Despite the paradigm shift for additional therapy of clopidogrel to aspirin therapy, clopidogrel has certain limitations which are related with adverse thrombotic events for variability in patients with CYP2C19*2 genetic polymorphisms.32) New P2Y12 receptor antagonists of adenosine diphosphate (prasugrel, ticagrelor) confer greater platelet inhibitions than clopidogrel. However, greater and faster platelet inhibitory medicine like cangrelor and elinogrel comes with an increased risk of hemorrhagic complications. And P2Y12 receptor antagonists have reduced use of GPIs, which block the final pathway leading to platelet aggregation and thrombosis. A further study to determine such way into clinical use will be necessary.
Low molecular weight heparins (LMWHs) are fragments of unfractioned heparin (MW: approximately 5000 daltons) that exert their anticoagulant effects indirectly via antithrombin. There have been several studies evaluating LMWHs in the setting of additional adjunctive pharmacologic therapies,38-40) further questions remain regarding the use of LMWHs in other settings. Direct thrombin inhibitors (DTIs) act by binding to thrombin, blocking the formation of fibrin from fibrinogen by action of thrombin and the feedback activation of coagulation factors by thrombin, and inhibit the thrombin-induced components of platelet aggregation. However, LMWHs may lead to the risk of rebound because upstream prothrombotic elements may accumulate during DTI activities conceptually. Several kinds of DTIs are being examined in clinical trials which evaluate the use in deep venous thrombosis, ischemic heart disease, and atrial fibrillation (AF). The developments of effective, safe and orally available DTIs have always been a major challenge for the pharmaceutical industry.33) New anticoagulants can be divided into 3 groups based on their primary target in coagulation cascades: inhibitors of initiation of coagulation, inhibitors of the propagation of coagulation, and thrombin inhibitors. Nimjee et al.41) suggests that anticoagulation can be readily and predictably achieved and that the effects can be immediately reversed when administering an appropriately designed/matched antidote which also relies upon the aptamer technology. As new therapies are introduced, rigorous evidences will be essential to ensure improved patient care with both the current and new antithrombotics.33)

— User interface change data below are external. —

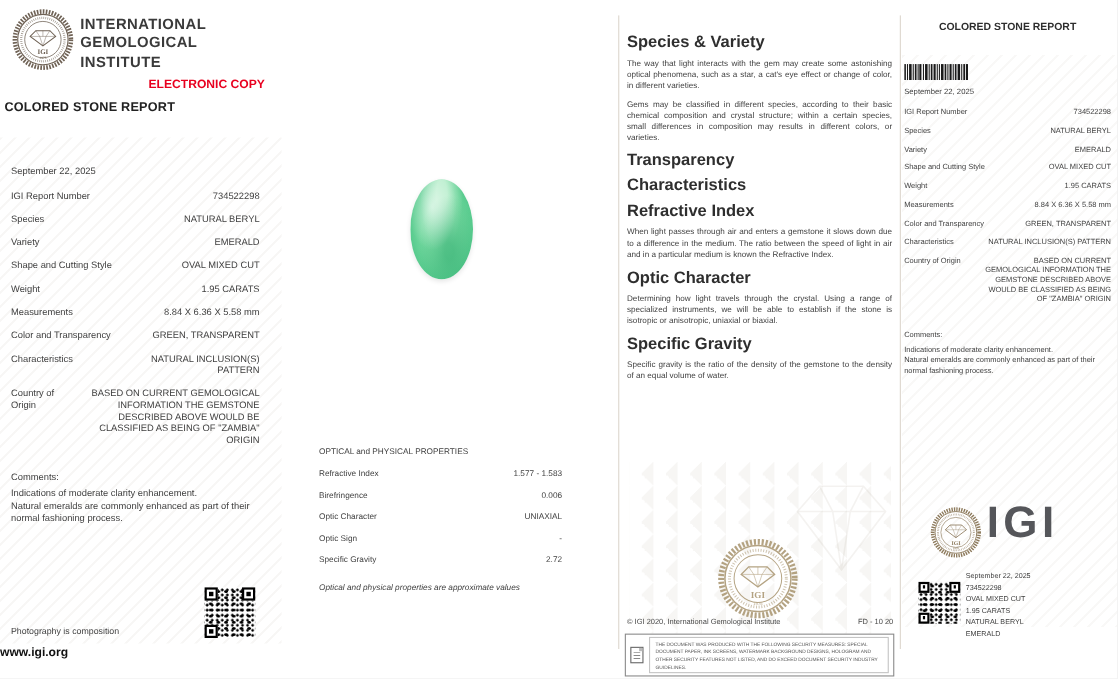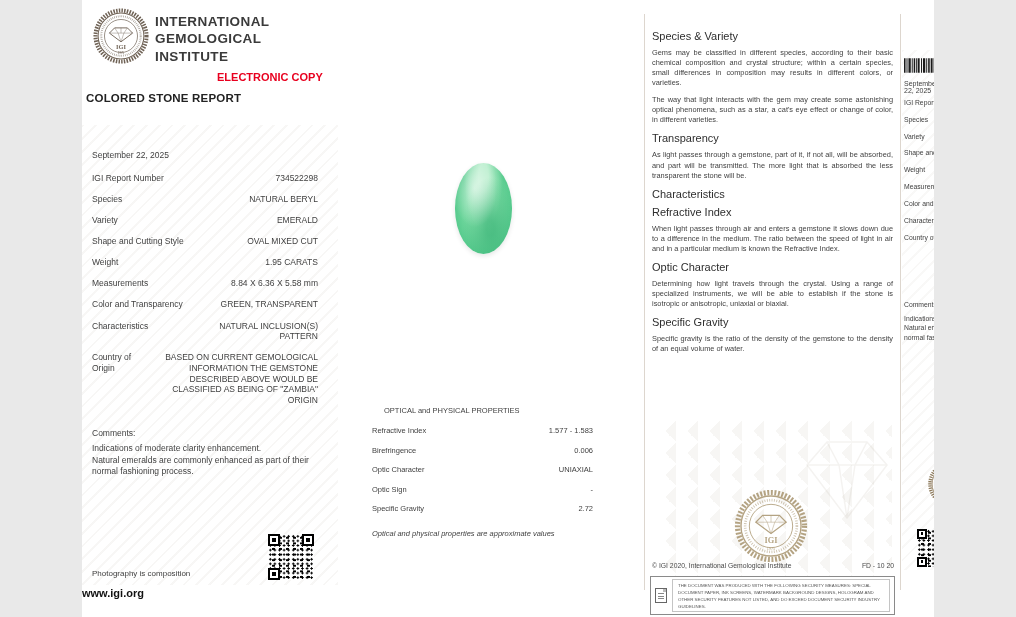--- a/index.html
+++ b/index.html
@@ -3,7 +3,7 @@
 <meta charset="utf-8">
 <style>
   html,body{margin:0;padding:0;background:#e9e9e9;}
-  #page{position:relative;width:852px;height:617px;background:#ffffff;overflow:hidden;
+  #page{position:relative;width:1016px;height:617px;background:#ffffff;overflow:hidden;
         font-family:"Liberation Sans",sans-serif;color:#3f3f3f;margin:0 auto;}
   .abs{position:absolute;}
 

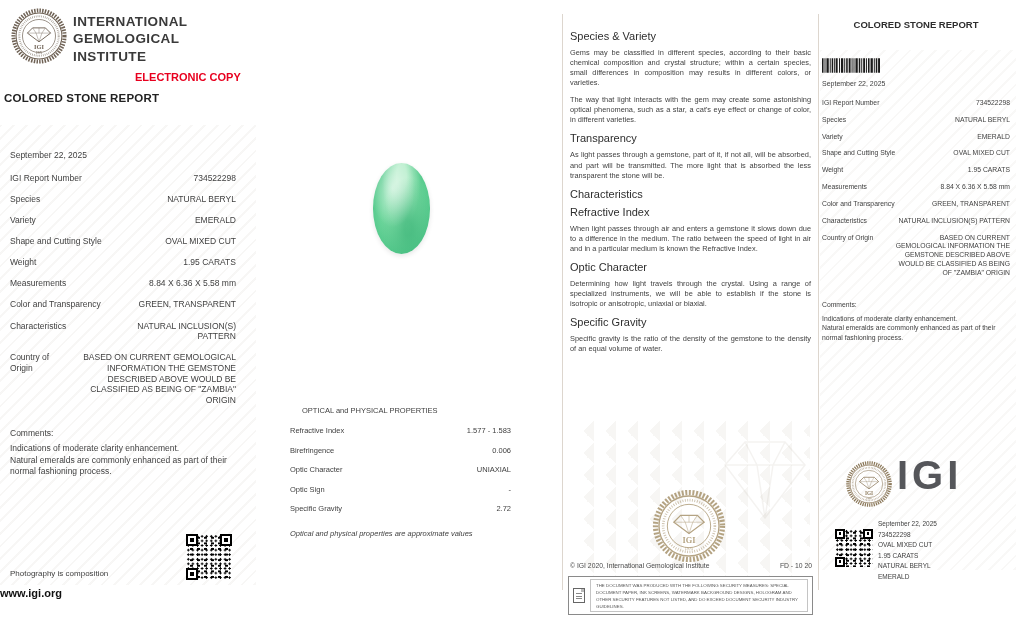--- a/index.html
+++ b/index.html
@@ -68,7 +68,7 @@
 
   
   .edu{left:570px;top:30px;width:241px;}
-  .edu-h{font-size:11px;margin:0 0 6px 0;font-weight:normal;color:#2e2e2e;}
+  .edu-h{font-size:15px;margin:0 0 6px 0;font-weight:bold;color:#2e2e2e;}
   .edu-p{font-size:7.4px;line-height:1.36;text-align:justify;margin:0 0 7px 0;}
   .edu-sec{margin-bottom:6px;}
 

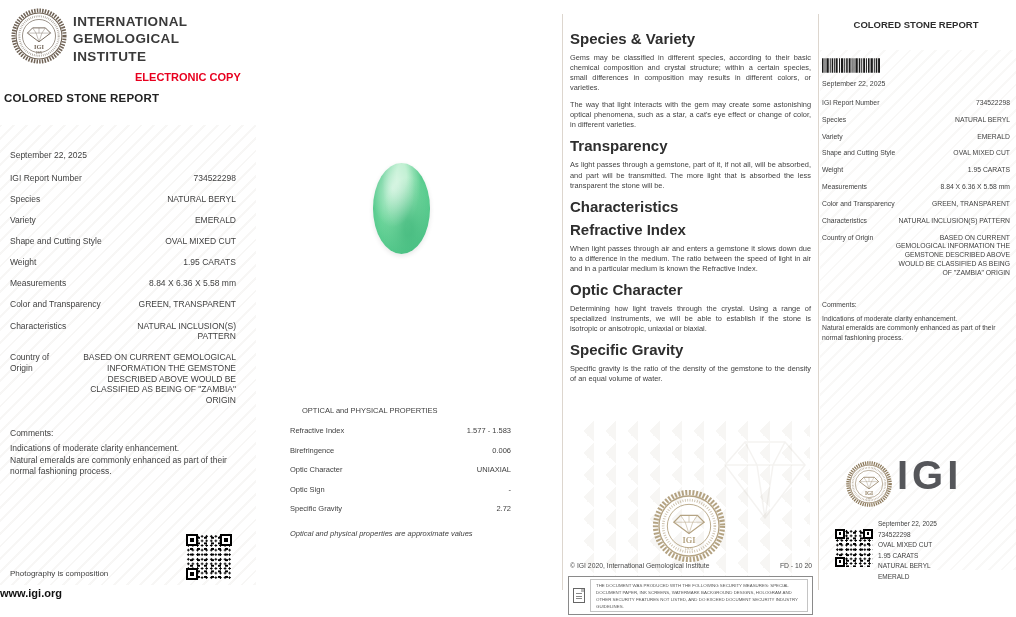--- a/index.html
+++ b/index.html
@@ -231,8 +231,8 @@
   <div class="abs edu">
     <section class="edu-sec">
       <h4 class="edu-h">Species &amp; Variety</h4>
+      <p class="edu-p">The way that light interacts with the gem may create some astonishing optical phenomena, such as a star, a cat's eye effect or change of color, in different varieties.</p>
       <p class="edu-p">Gems may be classified in different species, according to their basic chemical composition and crystal structure; within a certain species, small differences in composition may results in different colors, or varieties.</p>
-      <p class="edu-p">The way that light interacts with the gem may create some astonishing optical phenomena, such as a star, a cat's eye effect or change of color, in different varieties.</p>
     </section>
     <section class="edu-sec">
       <h4 class="edu-h">Transparency</h4>

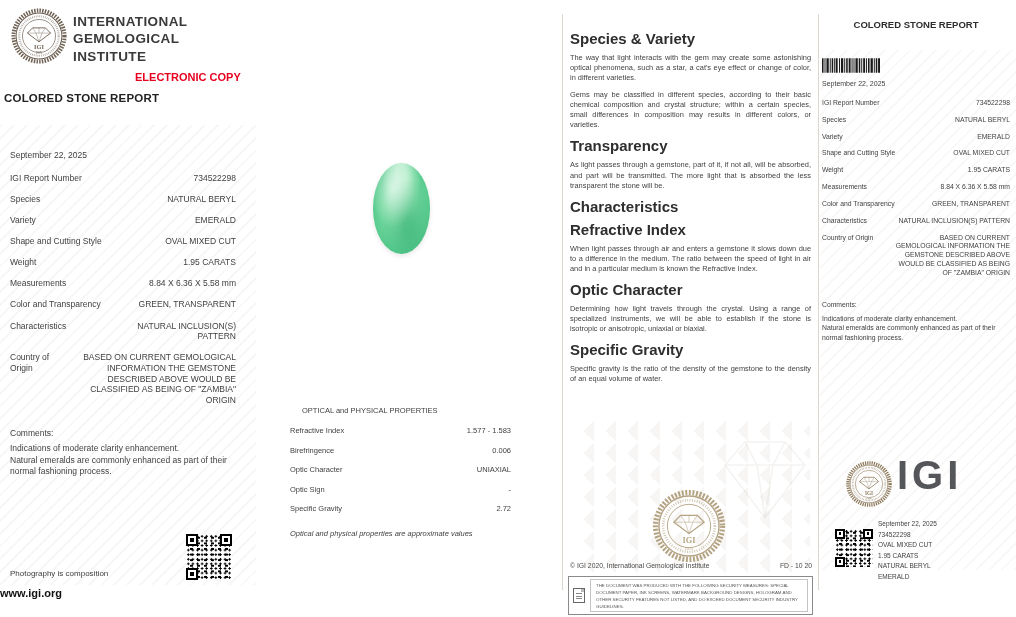--- a/index.html
+++ b/index.html
@@ -236,7 +236,6 @@
     </section>
     <section class="edu-sec">
       <h4 class="edu-h">Transparency</h4>
-      <p class="edu-p">As light passes through a gemstone, part of it, if not all, will be absorbed, and part will be transmitted. The more light that is absorbed the less transparent the stone will be.</p>
     </section>
     <section class="edu-sec">
       <h4 class="edu-h">Characteristics</h4>

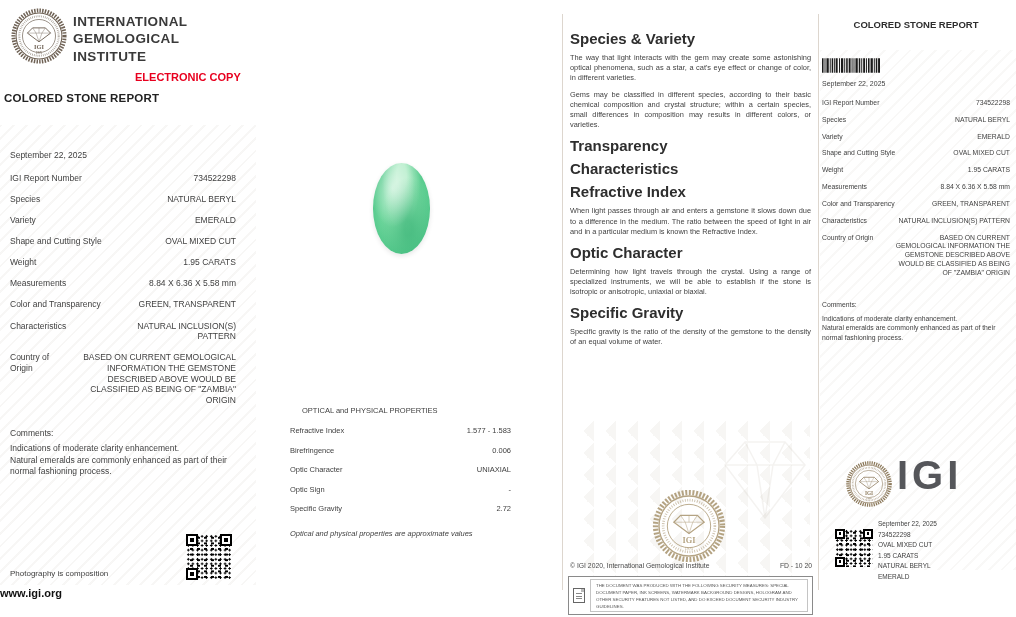--- a/index.html
+++ b/index.html
@@ -62,7 +62,7 @@
 
   
   .optical{left:290px;top:406px;width:221px;font-size:7.5px;}
-  .optical-title{margin-bottom:11px;margin-left:12px;}
+  .optical-title{margin-bottom:11px;}
   .orow{display:flex;justify-content:space-between;margin-bottom:10.5px;}
   .optical-note{margin-top:16px;font-style:italic;}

Anticoagulant with Aspirin

There are little evidences in combination warfarin-acetylsalicylic acid (ASA) therapy for the presence of both chronic fibrillation and CAD despite of its widespread use. Such combination therapy confers therapeutic benefits compared with warfarin alone, however approximately 1.5- to 2-fold increased risk for serious bleeding.42) Combination therapy should be used cautiously in selected patients who have an acute coronary event, a recent percutaneous coronary intervention (PCI) or coronary artery bypass in whom an antiplatelet drug may be of benefit to prevent acute coronary in-stent or bypass graft thrombosis. There are recent advances in anticoagulation therapy (such as rivaroxaban) after coronary interventions.
Many trials found that antiplatelet therapy with ASA and clopidogrel is less effective than oral anticoagulant therapy for the prevention of stroke, MI, or peripheral embolism in patients with AF and at high risk of thromboembolic events.43) Therefore, oral anticoagulation alone is not recommended for patients who have undergone a coronary stent procedure, because it is associated with a 50% increased risk of death or MI caused by subacute embolism in stents.44)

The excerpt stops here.